# Activity:
Everything from the line containing "- CLAUDE.md and" through the end of the entries should be output exactly; nothing before it is wanted.

# Records shown:

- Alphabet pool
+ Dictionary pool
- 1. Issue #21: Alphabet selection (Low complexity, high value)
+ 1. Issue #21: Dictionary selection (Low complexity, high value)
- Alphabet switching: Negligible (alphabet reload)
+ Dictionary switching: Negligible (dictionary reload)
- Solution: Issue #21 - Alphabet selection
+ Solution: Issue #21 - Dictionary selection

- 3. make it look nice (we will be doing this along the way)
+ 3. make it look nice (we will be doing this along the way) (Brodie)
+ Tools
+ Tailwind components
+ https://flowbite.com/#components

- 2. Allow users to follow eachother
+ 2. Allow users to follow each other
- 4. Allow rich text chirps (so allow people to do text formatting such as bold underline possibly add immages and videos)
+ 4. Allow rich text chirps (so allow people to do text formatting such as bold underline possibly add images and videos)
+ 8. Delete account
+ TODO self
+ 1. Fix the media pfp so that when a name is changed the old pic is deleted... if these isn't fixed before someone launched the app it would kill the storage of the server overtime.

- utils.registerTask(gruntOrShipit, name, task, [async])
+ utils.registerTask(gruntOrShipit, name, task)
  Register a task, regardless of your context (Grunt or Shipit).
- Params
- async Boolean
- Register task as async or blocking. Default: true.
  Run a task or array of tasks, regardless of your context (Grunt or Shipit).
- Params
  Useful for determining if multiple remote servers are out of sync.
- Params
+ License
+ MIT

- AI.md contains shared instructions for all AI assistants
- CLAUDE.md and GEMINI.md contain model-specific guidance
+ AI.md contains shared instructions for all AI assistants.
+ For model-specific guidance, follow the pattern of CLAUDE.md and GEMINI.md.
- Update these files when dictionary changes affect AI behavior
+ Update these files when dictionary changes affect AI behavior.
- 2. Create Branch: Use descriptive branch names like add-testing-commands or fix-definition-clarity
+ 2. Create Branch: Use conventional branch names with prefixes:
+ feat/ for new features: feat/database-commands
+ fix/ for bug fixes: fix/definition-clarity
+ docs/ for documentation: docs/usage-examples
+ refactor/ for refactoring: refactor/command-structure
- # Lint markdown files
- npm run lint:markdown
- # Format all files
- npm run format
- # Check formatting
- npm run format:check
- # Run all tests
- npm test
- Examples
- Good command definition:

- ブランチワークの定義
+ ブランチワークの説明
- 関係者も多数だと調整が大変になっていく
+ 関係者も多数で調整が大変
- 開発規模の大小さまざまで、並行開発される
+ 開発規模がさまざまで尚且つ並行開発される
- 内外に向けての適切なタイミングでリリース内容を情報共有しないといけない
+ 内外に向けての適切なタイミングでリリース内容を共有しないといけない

# Solution to the problem:
- CLAUDE.md and GEMINI.md contain model-specific guidance
+ AI.md contains shared instructions for all AI assistants.
+ For model-specific guidance, follow the pattern of CLAUDE.md and GEMINI.md.
- Update these files when dictionary changes affect AI behavior
+ Update these files when dictionary changes affect AI behavior.
- 2. Create Branch: Use descriptive branch names like add-testing-commands or fix-definition-clarity
+ 2. Create Branch: Use conventional branch names with prefixes:
+ feat/ for new features: feat/database-commands
+ fix/ for bug fixes: fix/definition-clarity
+ docs/ for documentation: docs/usage-examples
+ refactor/ for refactoring: refactor/command-structure
- # Lint markdown files
- npm run lint:markdown
- # Format all files
- npm run format
- # Check formatting
- npm run format:check
- # Run all tests
- npm test
- Examples
- Good command definition:

- ブランチワークの定義
+ ブランチワークの説明
- 関係者も多数だと調整が大変になっていく
+ 関係者も多数で調整が大変
- 開発規模の大小さまざまで、並行開発される
+ 開発規模がさまざまで尚且つ並行開発される
- 内外に向けての適切なタイミングでリリース内容を情報共有しないといけない
+ 内外に向けての適切なタイミングでリリース内容を共有しないといけない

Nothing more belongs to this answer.